Department of Maternal-Fetal Medicine, Hospital Clinic-IDIBAPS, University of Barcelona and Centre for Biomedical Research on Rare Diseases, Barcelona, Spain.
Ultrasound Obstet Gynecol. 2011 Oct;38(4):400-5. doi: 10.1002/uog.8976. Epub 2011 Jul 26.
To evaluate the changes in myocardial performance index (MPI) and aortic isthmus (AoI) and ductus venosus (DV) Doppler in term, small-for-gestational age (SGA) fetuses with normal umbilical artery (UA) Doppler.
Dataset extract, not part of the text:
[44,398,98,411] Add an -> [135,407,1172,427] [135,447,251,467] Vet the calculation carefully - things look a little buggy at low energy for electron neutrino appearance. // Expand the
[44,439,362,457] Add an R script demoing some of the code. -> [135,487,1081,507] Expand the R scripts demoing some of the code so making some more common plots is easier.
MPI, AoI and DV pulsatility indices (PI) were measured within 1 week prior to delivery in a cohort of 178 term singleton consecutive SGA fetuses with normal UA-PI (< 95(th) percentile) and 178 controls matched by gestational age. Cardiovascular parameters were converted into Z-scores and values above the 95(th) centile defined as abnormal.
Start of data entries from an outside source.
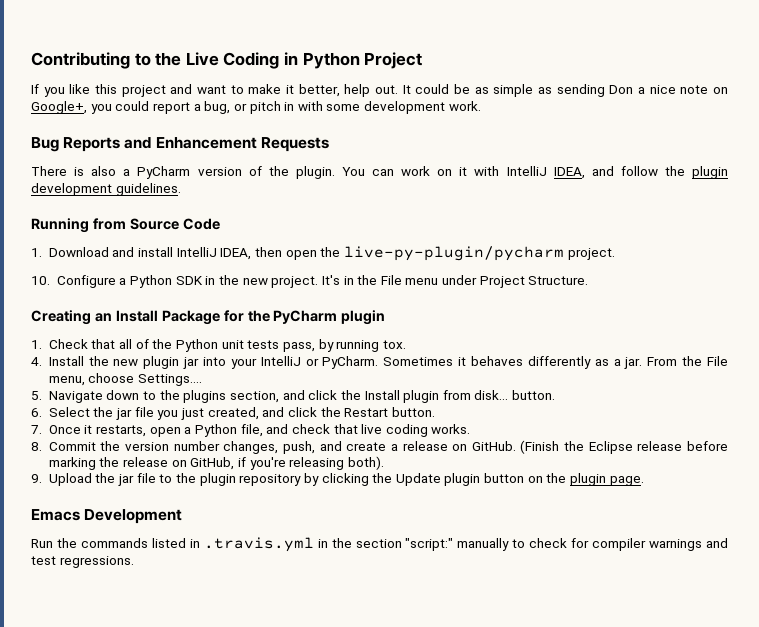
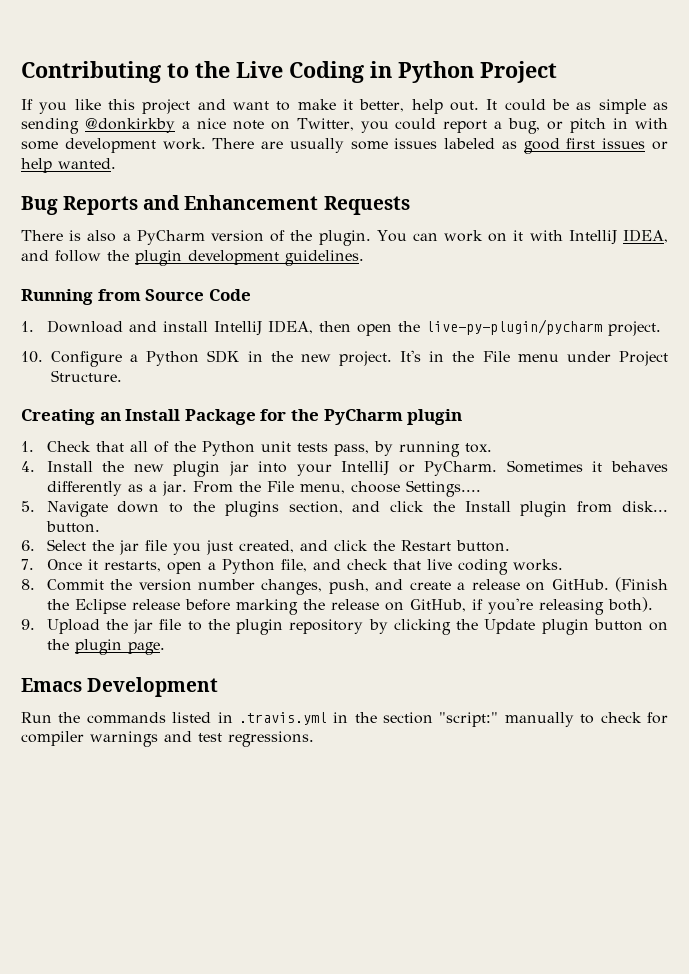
[609,85,634,94] Don -> [84,118,175,133] @donkirkby
[31,101,87,114] Google+, -> [296,118,354,131] Twitter,
(481, 106) none -> [212,138,668,154] [21,158,116,173] There are usually some issues labeled as good first issues or help wanted.

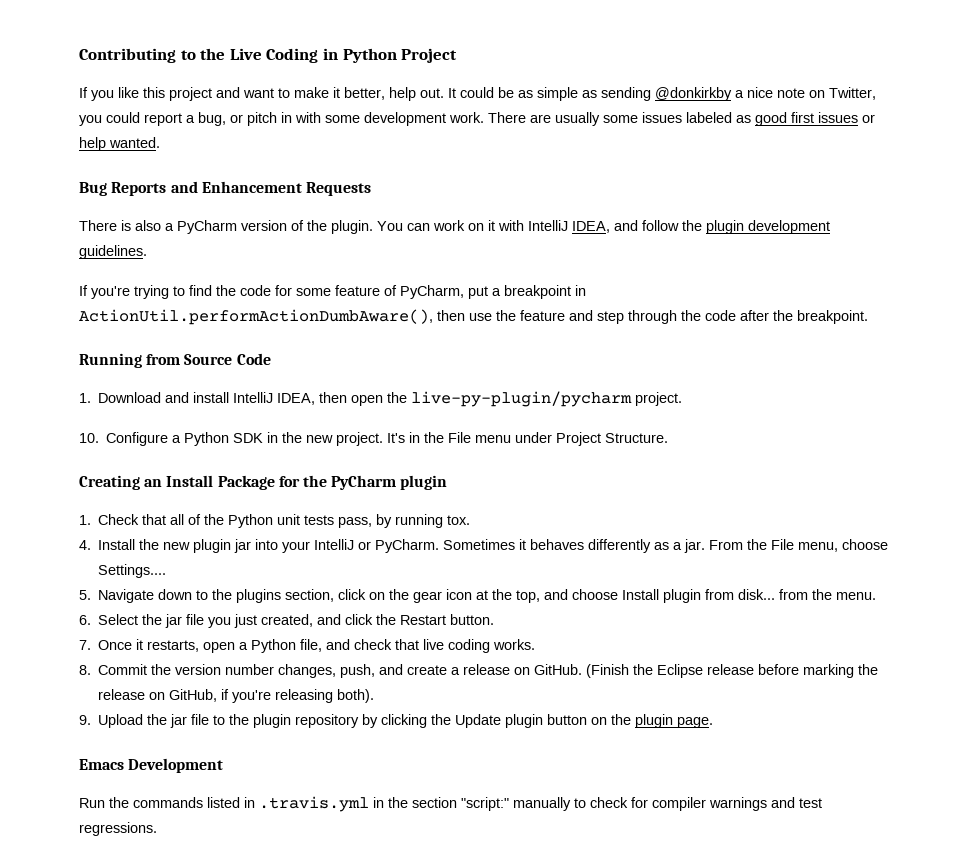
(364, 258) none -> [79,285,586,299] [79,309,868,325] // If you're trying to find the code for some feature of PyCharm, put a breakpoint in ActionUtil.performActionDumbAware(), then use the feature and step through the code after the breakpoint.
[352,501,455,512] and click the -> [338,589,619,603] click on the gear icon at the top, and choose
[45,521,100,533] button. -> [779,589,877,600] from the menu.

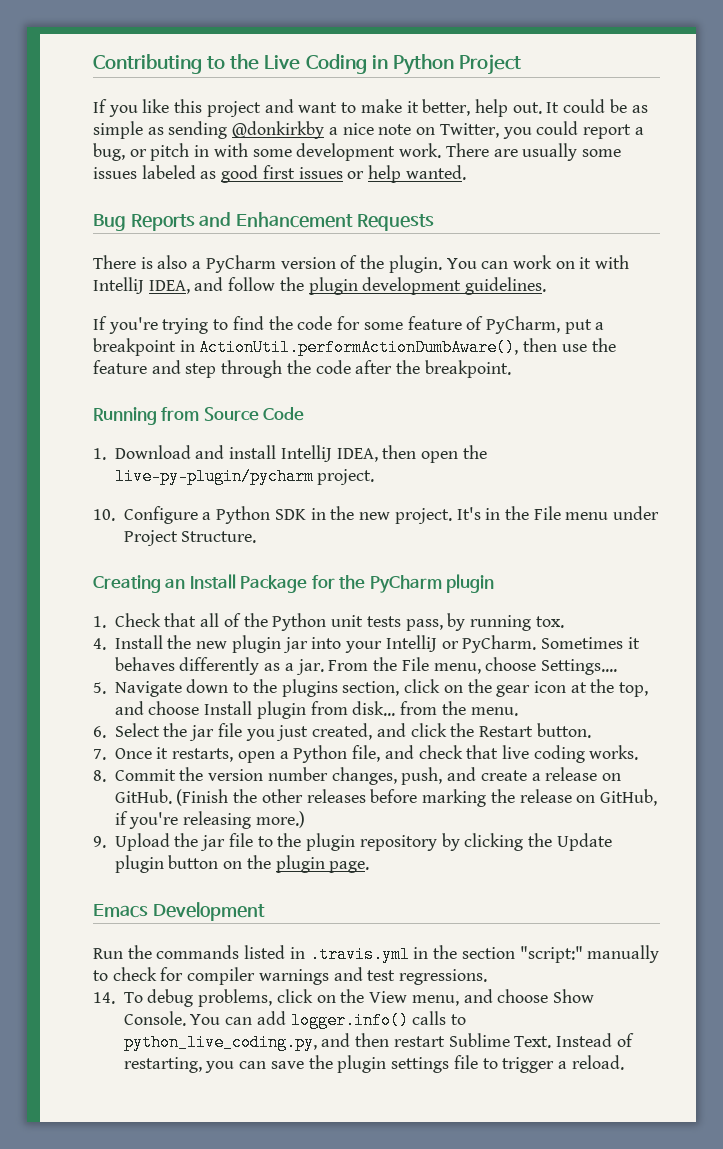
[657,664,755,678] Eclipse release -> [261,789,366,803] other releases
[337,689,375,703] both). -> [255,811,305,828] more.)
(157, 829) none -> [93,989,595,1007] [123,1011,467,1029] [123,1033,634,1051] [123,1055,624,1073] // 14. To debug problems, click on the View menu, and choose Show Console. You can add logger.info() calls to python_live_coding.py, and then restart Sublime Text. Instead of restarting, you can save the plugin settings file to trigger a reload.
Median gestational age at inclusion and at delivery was 35.7 and 38.6 weeks, respectively. Compared to controls, SGA fetuses showed significantly higher values in MPI and AoI-PI and similar values in DV-PI. SGA fetuses showed a significantly higher proportion of increased MPI (28.1 vs. 6.7%; P < 0.01) and abnormal AoI-PI (14.6 vs. 5.1%; P < 0.01) than controls. The proportion of cases with abnormal DV-PI was similar between SGA cases and controls. Retrograde net blood flow in the AoI was observed in 7.3% of the SGA cases and in none of the controls.
A proportion of SGA fetuses show cardiovascular Doppler abnormalities. This information might be of clinical relevance in improving the detection and management of late-onset intrauterine growth restriction.
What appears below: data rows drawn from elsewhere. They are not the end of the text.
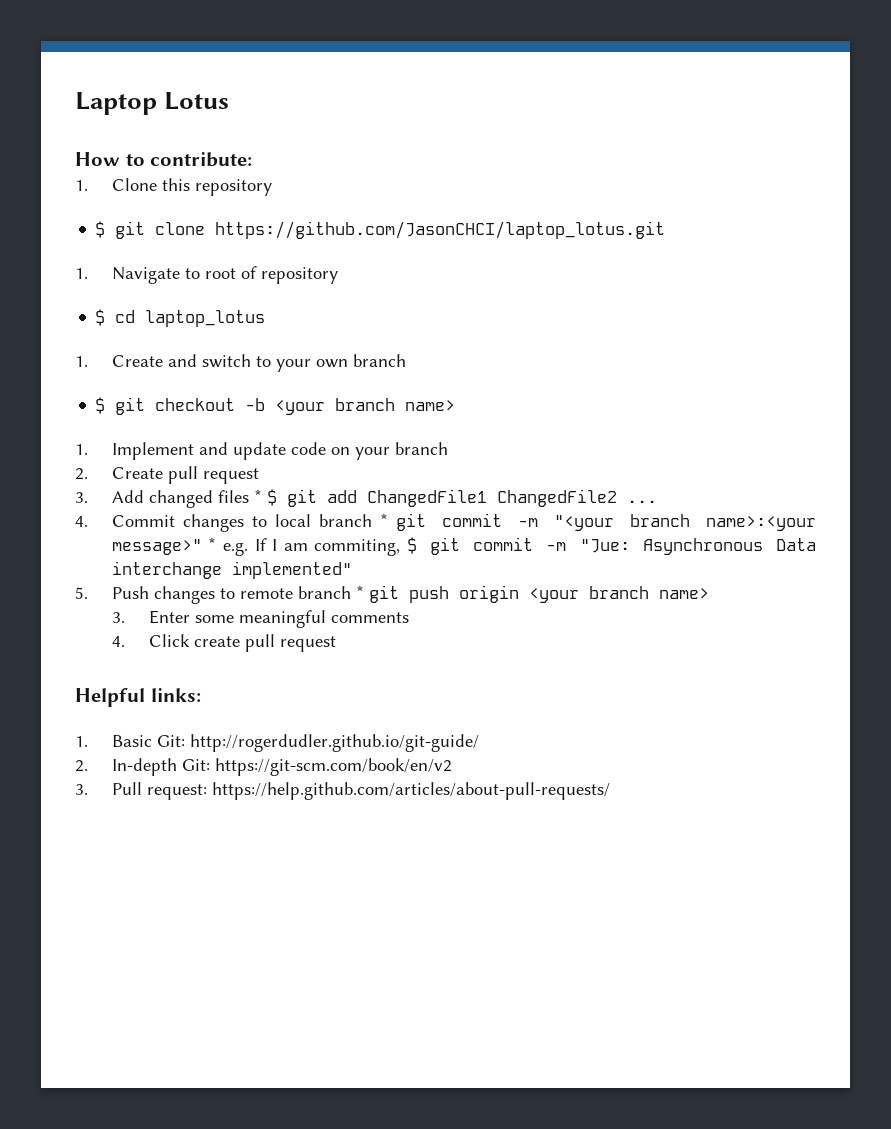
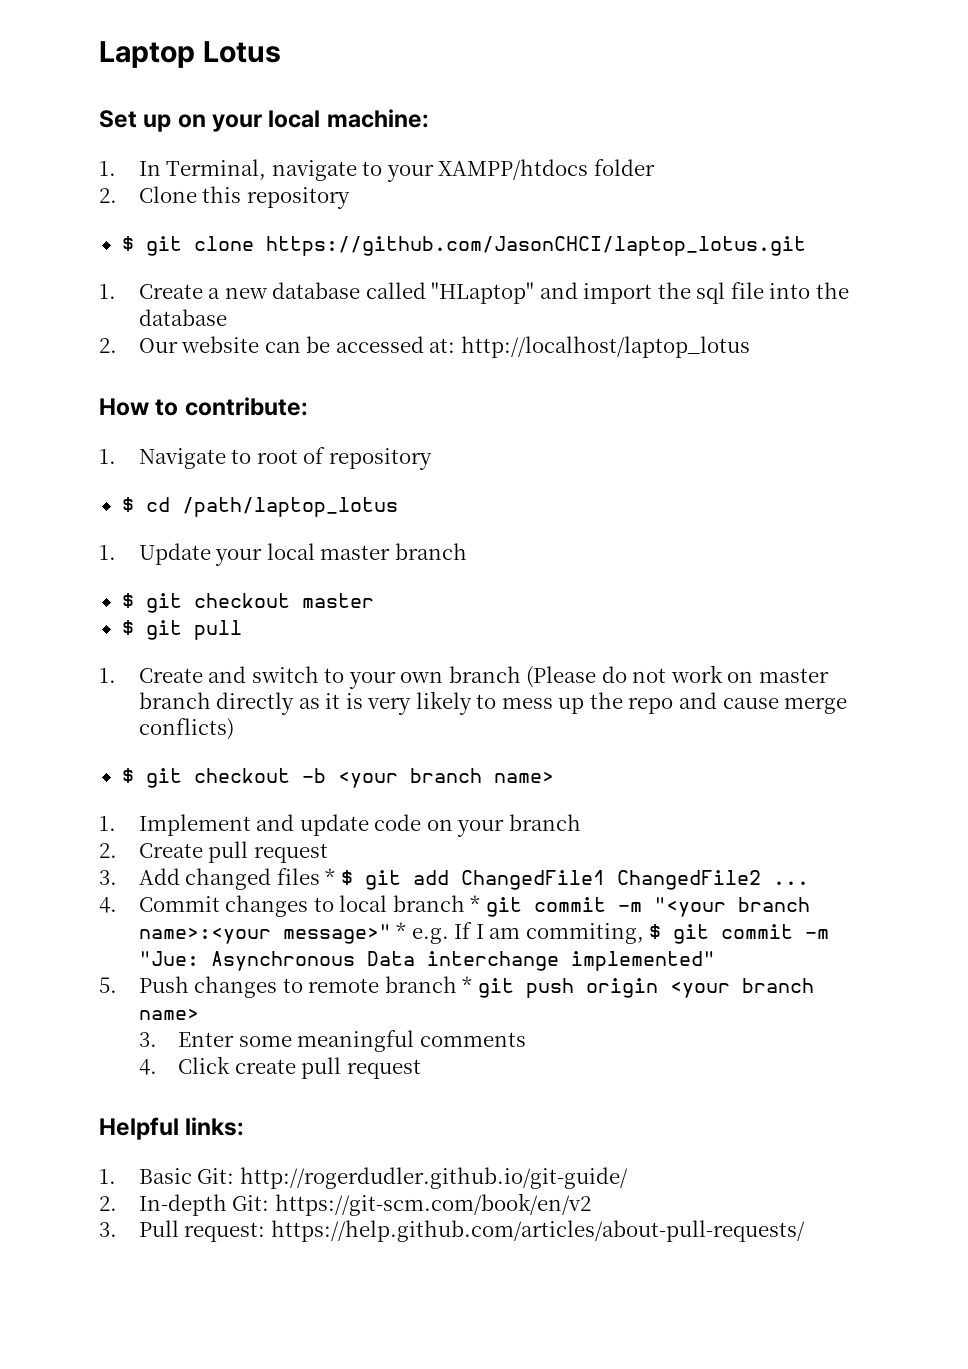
[75,152,253,167] [75,180,88,191] How to contribute: // 1. -> [99,109,429,132] [99,159,655,182] [99,188,117,203] Set up on your local machine: // 1. In Terminal, navigate to your XAMPP/htdocs folder // 2.
(666, 230) none -> [99,282,849,304] [138,309,227,326] [99,336,750,358] [99,397,308,416] // 1. Create a new database called "HLaptop" and import the sql file into the database // 2. Our website can be accessed at: http://localhost/laptop_lotus // How to contribute:
[145,310,266,327] laptop_lotus -> [181,497,398,517] [99,543,467,566] [121,593,374,613] [121,620,242,640] /path/laptop_lotus // 1. Update your local master branch // $ git checkout master // $ git pull
(406, 360) none -> [526,665,829,688] [138,691,848,715] [138,718,234,740] (Please do not work on master branch directly as it is very likely to mess up the repo and cause merge conflicts)

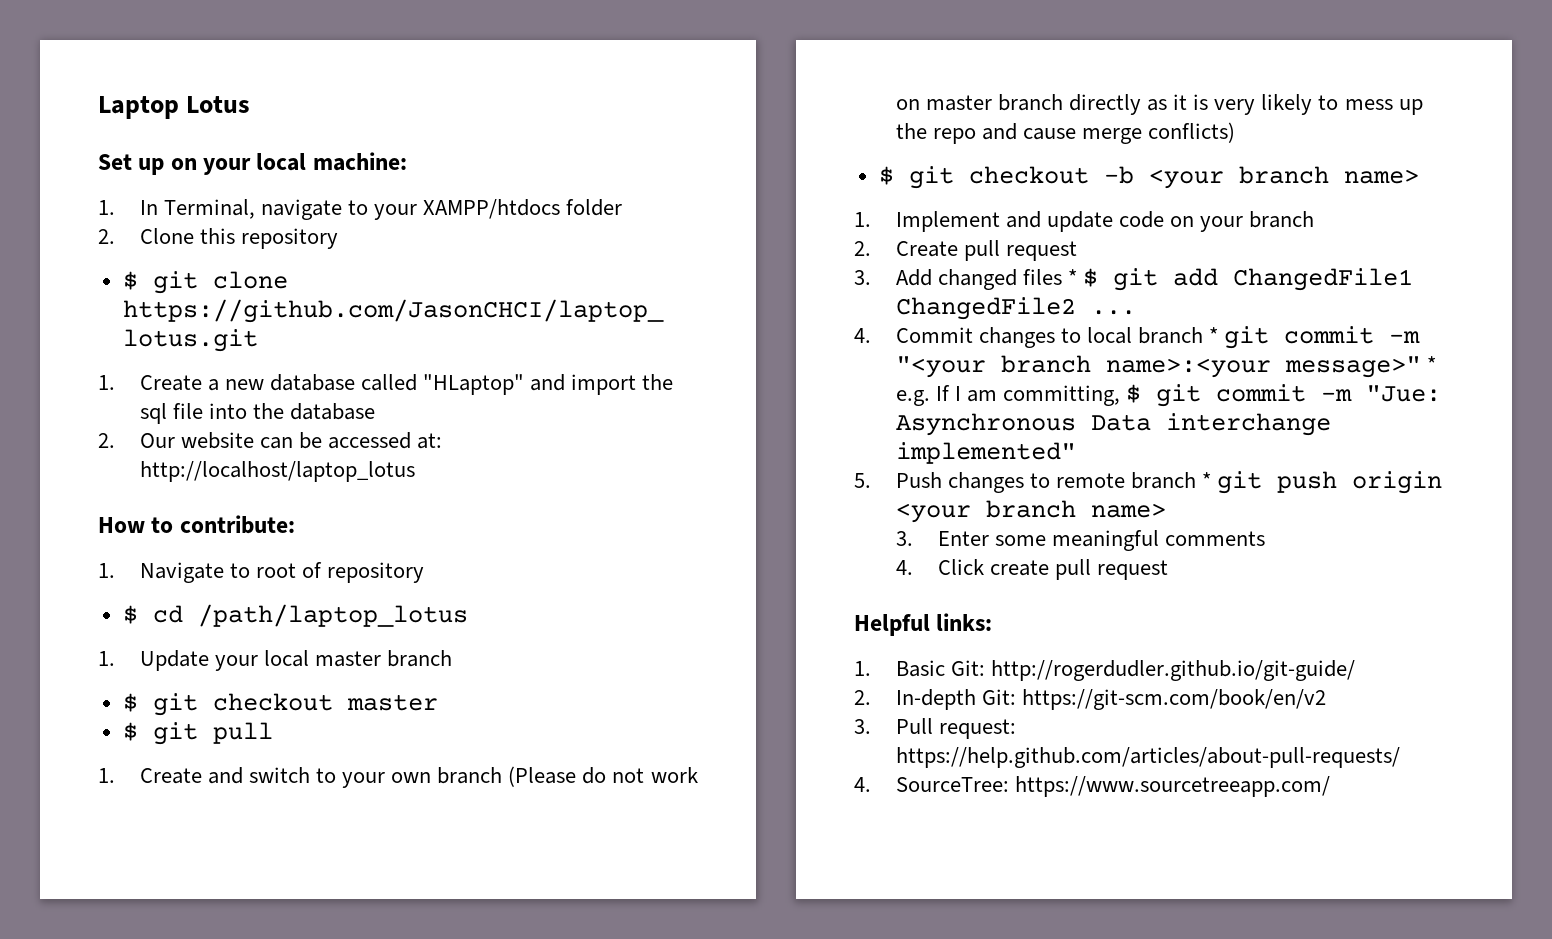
[525,923,644,944] commiting, -> [1003,385,1121,406] committing,
(805, 1231) none -> [854,776,1330,797] // 4. SourceTree: https://www.sourcetreeapp.com/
评估具有正常脐动脉(UA)多普勒的足月、小于胎龄儿(SGA)胎儿的心肌性能指数(MPI)和主动脉峡部(AoI)及静脉导管(DV)多普勒的变化。
在 178 例足月、SGA 且具有正常 UA-PI(<95 百分位)的连续单胎胎儿中,于分娩前 1 周内测量 MPI、AoI 和 DV 搏动指数(PI),并与 178 例按胎龄匹配的对照组进行比较。心血管参数转换为 Z 分数,超过 95 百分位的数值定义为异常。
纳入和分娩时的中位孕龄分别为 35.7 周和 38.6 周。与对照组相比,SGA 胎儿的 MPI 和 AoI-PI 值明显更高,而 DV-PI 值相似。SGA 胎儿的 MPI 增加(28.1%比 6.7%;P<0.01)和 AoI-PI 异常(14.6%比 5.1%;P<0.01)的比例明显高于对照组。SGA 病例与对照组的 DV-PI 异常病例比例相似。AoI 中的逆行净血流在 7.3%的 SGA 病例中观察到,而在对照组中未观察到。
一部分 SGA 胎儿存在心血管多普勒异常。这些信息可能对提高晚期宫内生长受限的检测和管理具有临床意义。